Human traders face two primary limitations in crypto markets:
Physical Constraints: Manual monitoring of 24/7 markets is impossible, resulting in missed arbitrage and entry opportunities.
Psychological Bias: Emotional decision-making (panic selling or FOMO) leads to inconsistent execution and capital erosion.
Latency: Manual execution speeds are insufficient for capturing fleeting value in volatile tokens.
Objectives & Goals
Automation: Develop a "set-and-forget" system capable of autonomous market scanning and execution.
Precision: Achieve a high win rate by strictly adhering to technical parameters, ignoring market noise.
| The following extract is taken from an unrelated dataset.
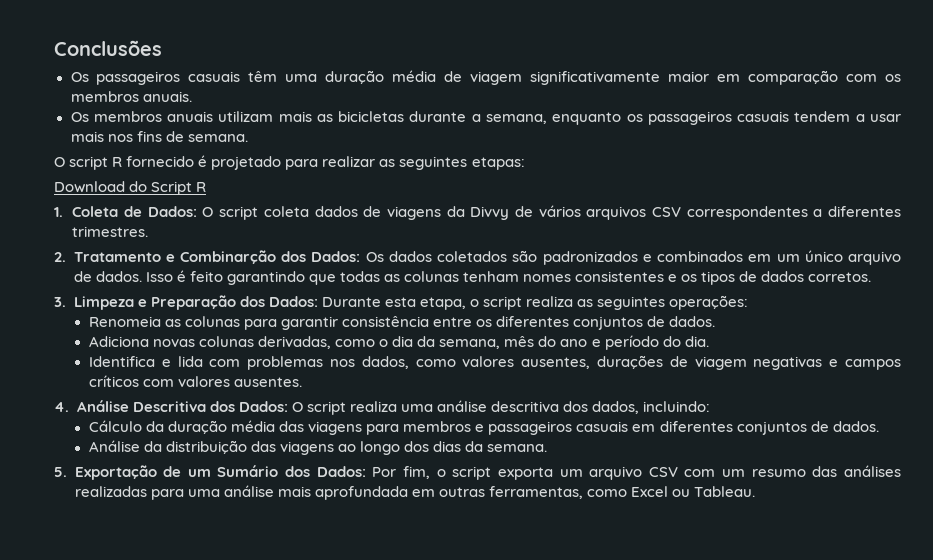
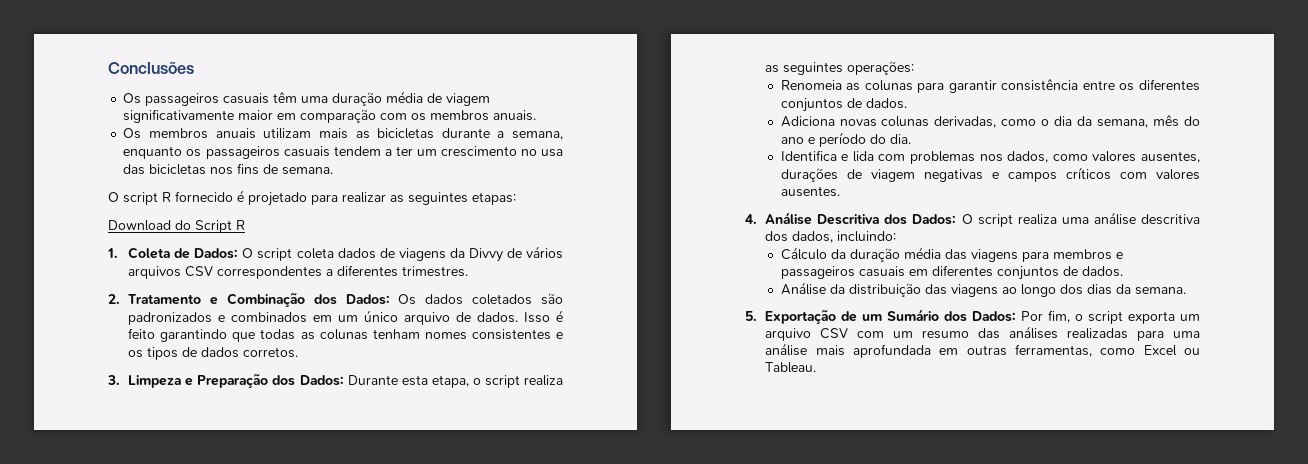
- Os membros anuais utilizam mais as bicicletas durante a semana, enquanto os passageiros casuais tendem a usar mais nos fins de semana.
+ Os membros anuais utilizam mais as bicicletas durante a semana, enquanto os passageiros casuais tendem a ter um crescimento no usa das bicicletas nos fins de semana.
- 2. Tratamento e Combinarção dos Dados: Os dados coletados são padronizados e combinados em um único arquivo de dados.
+ 2. Tratamento e Combinação dos Dados: Os dados coletados são padronizados e combinados em um único arquivo de dados.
Value Accrual: Create a mechanism where trading profits directly impact the native token’s value through automated buy-backs.
Solution & Approach
The team developed Chef247, a multi-agent AI system. Unlike linear algorithmic bots, Chef247 uses a collaborative agent architecture where different logic units "discuss" a trade before execution.
Signal Detection: Ingests technical data via custom scripts.
Validation: A "Critic" agent reviews signals against risk parameters.
Execution: Automated wallet interactions on Solana and Base chains.
Technologies & Architecture
Tech Stack:
Core Logic: Large Language Models (LLMs) for decision synthesis.
Data Source: TradingView Scripts (Pine Script) for technical indicator feeds.
Frontend: Next.js for user dashboard and metrics.
Infrastructure: AWS (Lambda/EC2) for scalable, always-on hosting.
Development Methodology:
Agile: Bi-weekly sprints focusing on signal accuracy followed by execution latency.
Implementation
Execution Phases:
Strategy Formulation: codified technical analysis rules into TradingView scripts.
Agent Training: Tuned LLMs to interpret technical signals and assess risk probability.
Simulation: "Paper trading" phase to validate win rates without capital exposure.
Integration: Connected AWS backend to Solana/Base RPC nodes for wallet authority.
Live Deployment: Gradual capital release monitored by human supervisors.